═══ EXTRACTED RECORDS
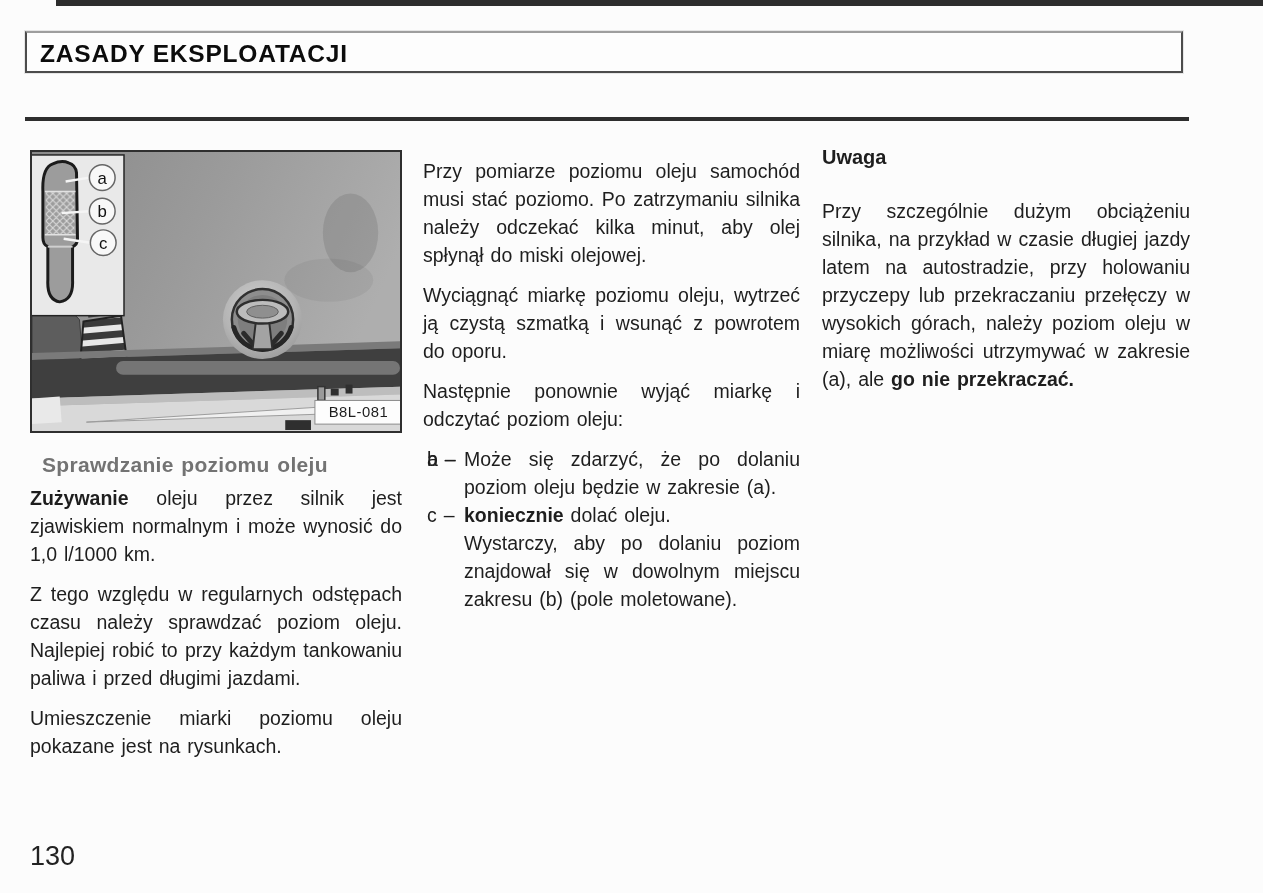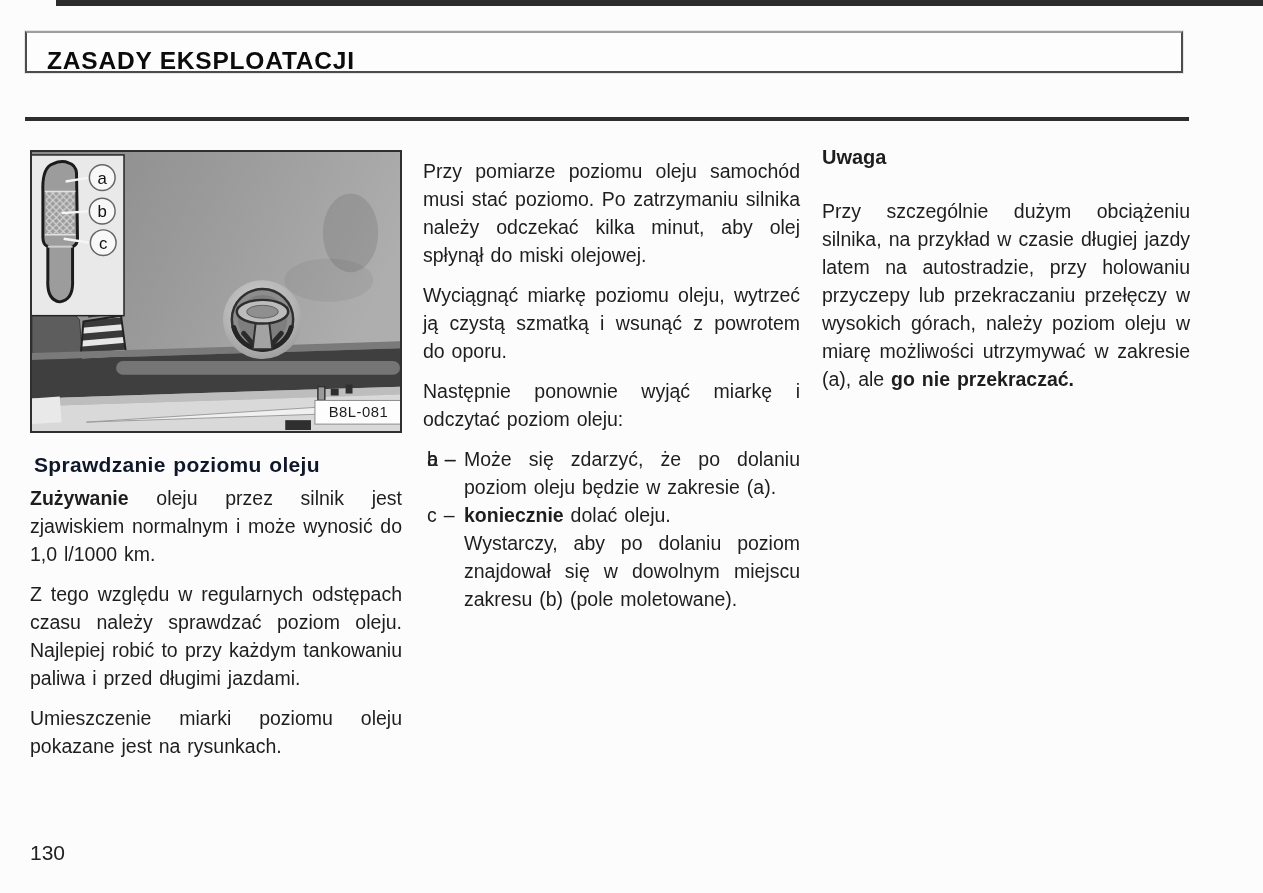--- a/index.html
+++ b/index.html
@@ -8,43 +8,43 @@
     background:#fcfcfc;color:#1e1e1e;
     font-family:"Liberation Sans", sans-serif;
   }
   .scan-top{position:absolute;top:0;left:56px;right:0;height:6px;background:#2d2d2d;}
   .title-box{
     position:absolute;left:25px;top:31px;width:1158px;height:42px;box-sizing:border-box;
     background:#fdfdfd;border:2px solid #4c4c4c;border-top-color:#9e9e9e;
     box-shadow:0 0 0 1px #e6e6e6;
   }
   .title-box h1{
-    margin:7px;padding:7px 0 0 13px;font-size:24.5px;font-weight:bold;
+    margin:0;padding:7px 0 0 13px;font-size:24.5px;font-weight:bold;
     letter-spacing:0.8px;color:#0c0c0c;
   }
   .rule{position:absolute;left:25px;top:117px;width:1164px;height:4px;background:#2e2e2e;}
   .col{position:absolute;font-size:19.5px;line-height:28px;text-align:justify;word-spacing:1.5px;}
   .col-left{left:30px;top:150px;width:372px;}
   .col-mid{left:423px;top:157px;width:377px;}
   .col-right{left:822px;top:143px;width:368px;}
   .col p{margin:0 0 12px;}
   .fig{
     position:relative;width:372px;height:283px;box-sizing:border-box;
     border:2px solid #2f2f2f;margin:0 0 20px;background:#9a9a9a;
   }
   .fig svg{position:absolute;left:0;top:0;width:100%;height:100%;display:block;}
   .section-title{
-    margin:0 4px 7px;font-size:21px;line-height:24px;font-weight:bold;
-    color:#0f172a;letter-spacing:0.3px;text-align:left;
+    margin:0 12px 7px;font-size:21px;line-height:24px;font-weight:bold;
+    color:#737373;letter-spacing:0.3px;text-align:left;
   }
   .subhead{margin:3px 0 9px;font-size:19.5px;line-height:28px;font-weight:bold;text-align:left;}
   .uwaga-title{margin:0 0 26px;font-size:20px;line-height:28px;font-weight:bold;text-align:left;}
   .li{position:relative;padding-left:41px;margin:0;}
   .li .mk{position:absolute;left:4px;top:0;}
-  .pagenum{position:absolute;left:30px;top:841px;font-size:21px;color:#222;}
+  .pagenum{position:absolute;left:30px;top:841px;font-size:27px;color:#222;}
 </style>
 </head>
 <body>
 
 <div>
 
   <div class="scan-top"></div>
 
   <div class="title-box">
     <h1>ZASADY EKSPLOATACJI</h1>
══════
The expected answer is the full listing above, transcribed exactly and without pictures.

--- a/index.html
+++ b/index.html
@@ -8,43 +8,43 @@
     background:#fcfcfc;color:#1e1e1e;
     font-family:"Liberation Sans", sans-serif;
   }
   .scan-top{position:absolute;top:0;left:56px;right:0;height:6px;background:#2d2d2d;}
   .title-box{
     position:absolute;left:25px;top:31px;width:1158px;height:42px;box-sizing:border-box;
     background:#fdfdfd;border:2px solid #4c4c4c;border-top-color:#9e9e9e;
     box-shadow:0 0 0 1px #e6e6e6;
   }
   .title-box h1{
-    margin:7px;padding:7px 0 0 13px;font-size:24.5px;font-weight:bold;
+    margin:0;padding:7px 0 0 13px;font-size:24.5px;font-weight:bold;
     letter-spacing:0.8px;color:#0c0c0c;
   }
   .rule{position:absolute;left:25px;top:117px;width:1164px;height:4px;background:#2e2e2e;}
   .col{position:absolute;font-size:19.5px;line-height:28px;text-align:justify;word-spacing:1.5px;}
   .col-left{left:30px;top:150px;width:372px;}
   .col-mid{left:423px;top:157px;width:377px;}
   .col-right{left:822px;top:143px;width:368px;}
   .col p{margin:0 0 12px;}
   .fig{
     position:relative;width:372px;height:283px;box-sizing:border-box;
     border:2px solid #2f2f2f;margin:0 0 20px;background:#9a9a9a;
   }
   .fig svg{position:absolute;left:0;top:0;width:100%;height:100%;display:block;}
   .section-title{
-    margin:0 4px 7px;font-size:21px;line-height:24px;font-weight:bold;
-    color:#0f172a;letter-spacing:0.3px;text-align:left;
+    margin:0 12px 7px;font-size:21px;line-height:24px;font-weight:bold;
+    color:#737373;letter-spacing:0.3px;text-align:left;
   }
   .subhead{margin:3px 0 9px;font-size:19.5px;line-height:28px;font-weight:bold;text-align:left;}
   .uwaga-title{margin:0 0 26px;font-size:20px;line-height:28px;font-weight:bold;text-align:left;}
   .li{position:relative;padding-left:41px;margin:0;}
   .li .mk{position:absolute;left:4px;top:0;}
-  .pagenum{position:absolute;left:30px;top:841px;font-size:21px;color:#222;}
+  .pagenum{position:absolute;left:30px;top:841px;font-size:27px;color:#222;}
 </style>
 </head>
 <body>
 
 <div>
 
   <div class="scan-top"></div>
 
   <div class="title-box">
     <h1>ZASADY EKSPLOATACJI</h1>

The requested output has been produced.